More than a month after former city councilman Kenneth N. Harris Sr. was murdered, his case remains unsolved - highlighting a nagging problem for Baltimore police.
Despite a sharp drop in homicides this year, city police are solving murders at the second-lowest rate in 28 years, according to a Sun analysis of police and FBI statistics. In the 1980s, the department routinely solved more than 70 percent of its cases, but so far this year, the rate is 45 percent.
The steady decline in the department's record of catching killers has left hundreds of homicides unresolved.
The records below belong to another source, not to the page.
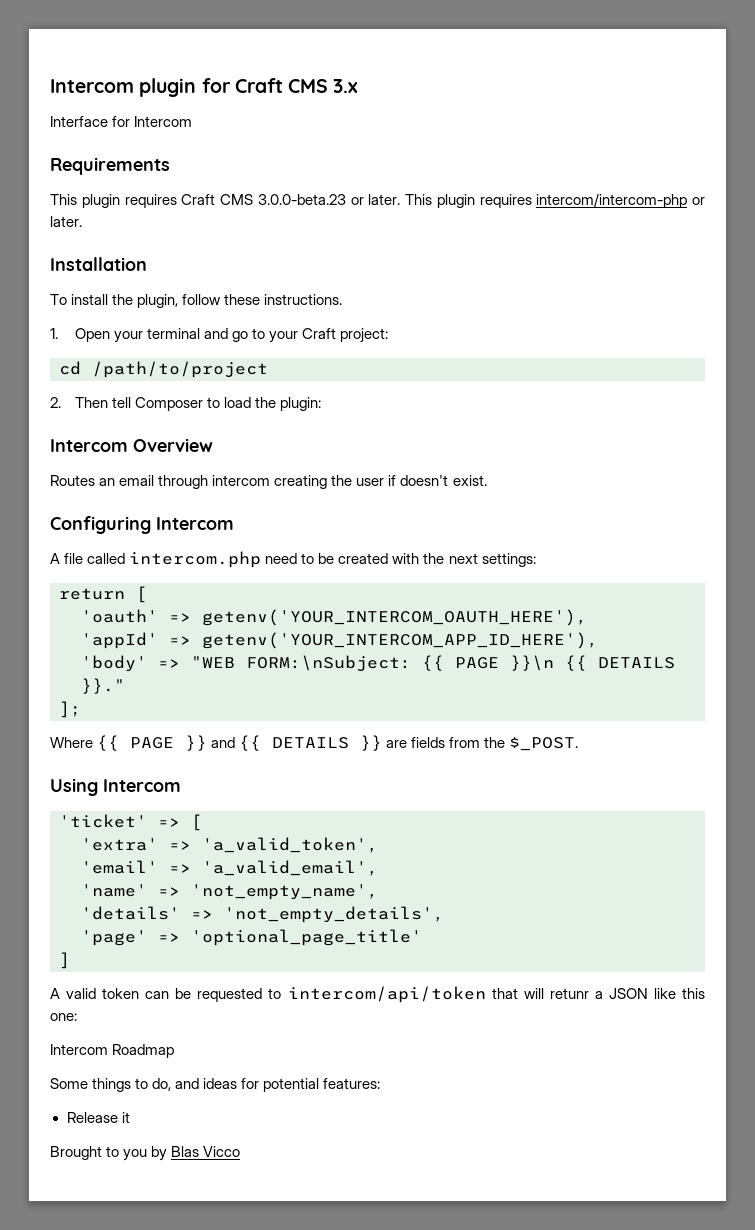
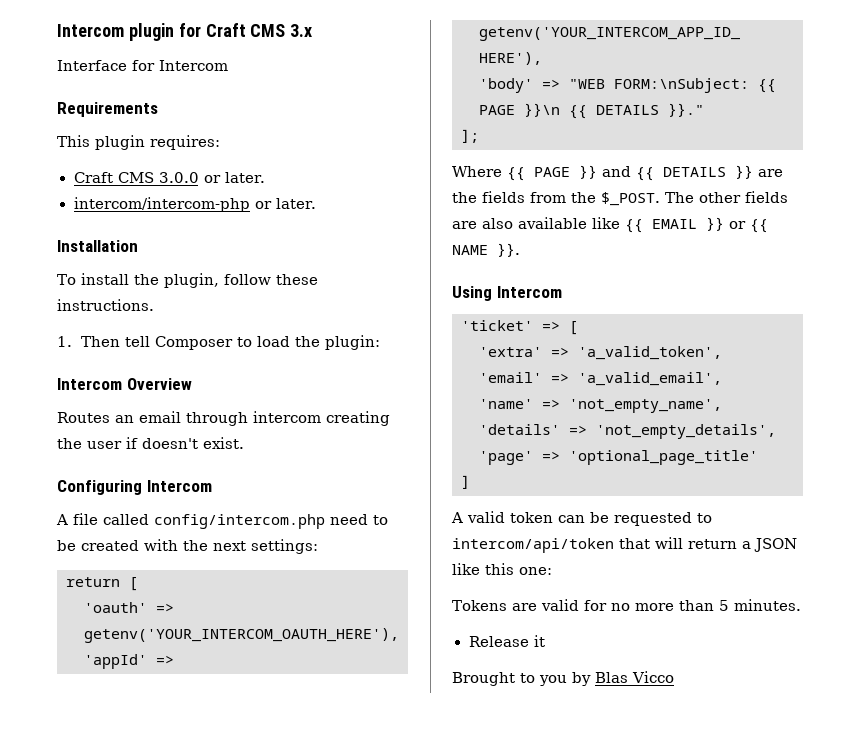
[124,194,532,208] requires Craft CMS 3.0.0-beta.23 or later. This plugin requires -> [150,135,220,150] [73,172,266,183] requires: // Craft CMS 3.0.0 or later. //
[74,328,389,343] [59,361,268,378] [50,397,61,408] Open your terminal and go to your Craft project: // cd /path/to/project // 2. -> (72, 341) none
[129,551,262,568] intercom.php -> [154,514,325,529] config/intercom.php
(408, 744) none -> [452,192,477,203] the
(579, 744) none -> [665,191,788,203] [452,217,768,233] [452,243,520,257] The other fields are also available like {{ EMAIL }} or {{ NAME }}.
[549,988,589,999] retunr -> [688,539,737,549] return
[50,1044,175,1058] [50,1078,381,1092] Intercom Roadmap // Some things to do, and ideas for potential features: -> [452,599,801,611] Tokens are valid for no more than 5 minutes.

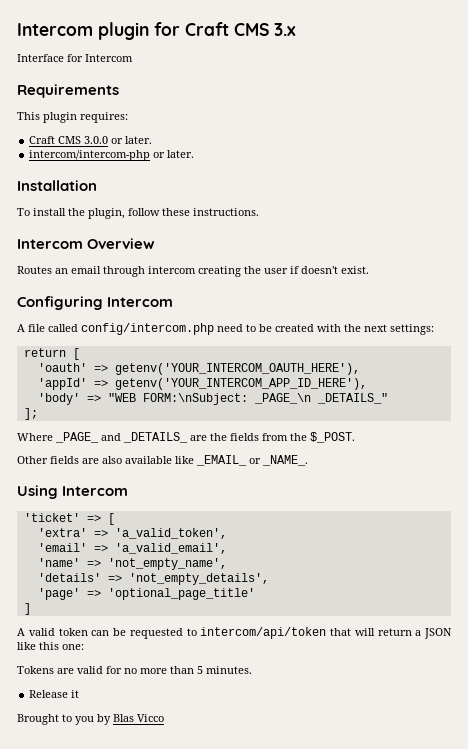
[57,335,381,350] // 1. Then tell Composer to load the plugin: -> (259, 212) none
[758,79,776,93] [479,103,704,119] [461,129,479,143] [452,165,753,181] {{ PAGE }}\n {{ DETAILS }}." // ]; // Where {{ PAGE }} and {{ DETAILS }} -> [253,393,388,404] [23,408,38,420] [17,432,188,443] _PAGE_\n _DETAILS_" // ]; // Where _PAGE_ and _DETAILS_
[665,192,741,203] The other -> [17,456,48,464] // Other
[625,217,768,233] [452,243,520,257] {{ EMAIL }} or {{ NAME }}. -> [196,455,308,466] _EMAIL_ or _NAME_.

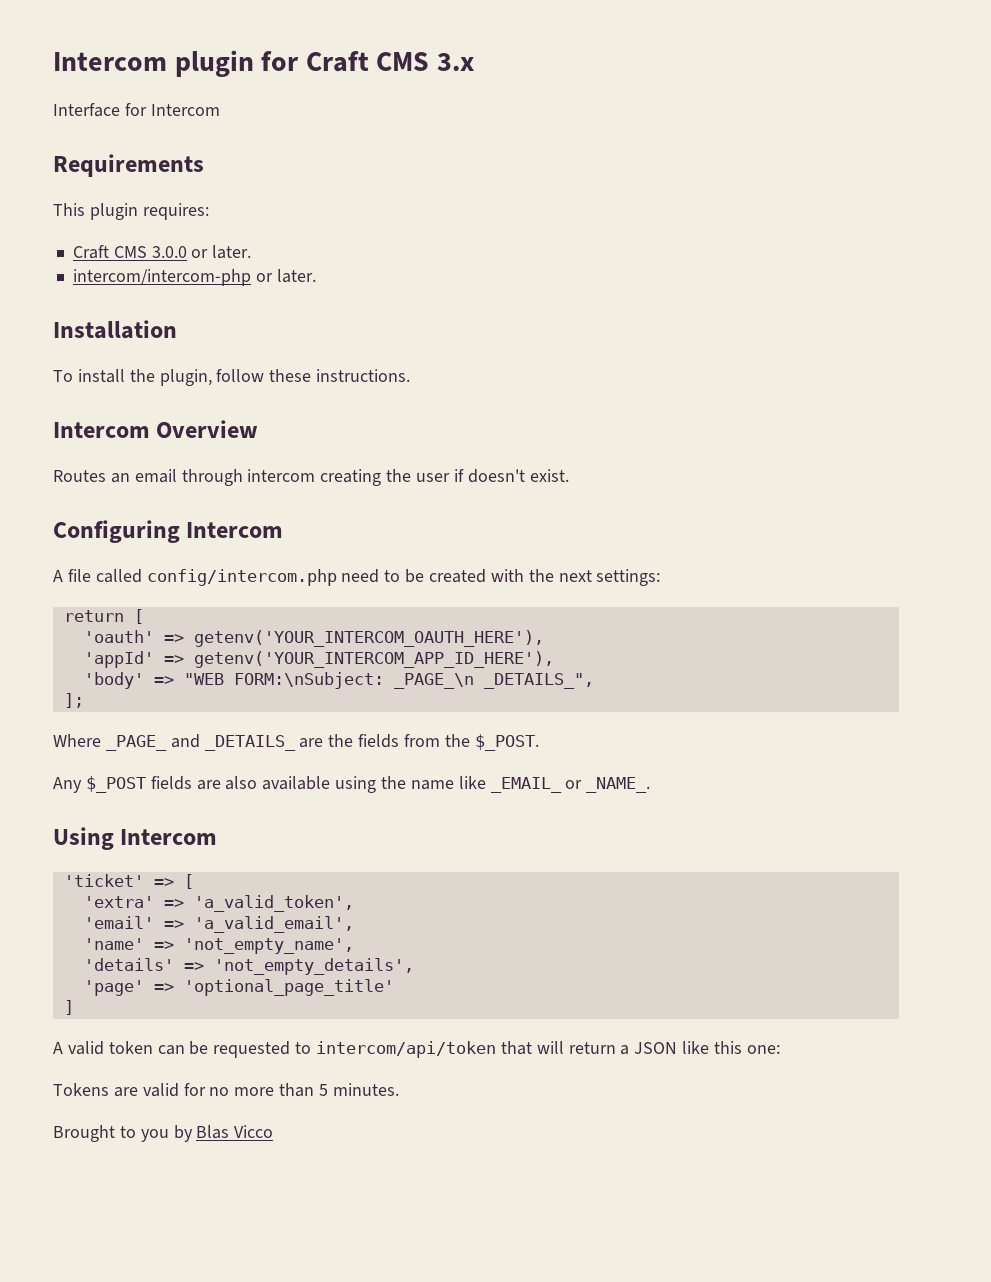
[316,393,388,404] _DETAILS_" -> [483,673,594,689] _DETAILS_",
[17,456,48,464] Other -> [53,776,146,793] Any $_POST
(172, 460) none -> [335,776,454,793] using the name
[29,690,80,698] // Release it -> (399, 1089) none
Among them: Nancy Schmidt, a 74-year-old retiree who was stabbed in her Remington home on April 21, and Jerrel Brown, a 31-year-old transgender prostitute who was shot in his home in the 3000 block of W. North Ave. on Jan. 8.
"It's very difficult for parents because we want to protect the next kid, and we can't because they're not solving [cases]," said Fran Sirbaugh, 57, whose daughter, Keri, 21, was found beaten and strangled steps from her Northeast Baltimore apartment in 1995.
The case is now in the hands of the homicide unit's cold case squad.
"I'm not satisfied," said Maj. Terrence McLarney, who took command in July of the city's homicide unit, which has more than 70 people. He would like to see the clearance rate about 15 points higher but pointed out that police are finding other ways to lock up homicide suspects when they can't secure murder charges.
The nation's homicide clearance rate has been declining gradually, but until the mid-1990s, Baltimore's prominent homicide unit performed above average. Now Baltimore's rate is about 10 percentage points below last year's national average for cities of its size.
Detectives, commanders and experts say the reasons for the decline are complex. But they boil down to a homicide unit that was badly damaged by an exodus of veteran talent in the mid-1990s and the subsequent growth of a "stop snitching" culture, said David Kennedy, a professor at John Jay College of Criminal Justice in New York.
Three years ago, Baltimore's epidemic of uncooperative witnesses became national news with the release of an underground video, Stop Snitching, in which a parade of criminals from the city's drug trade made explicit a long-unspoken culture of silence.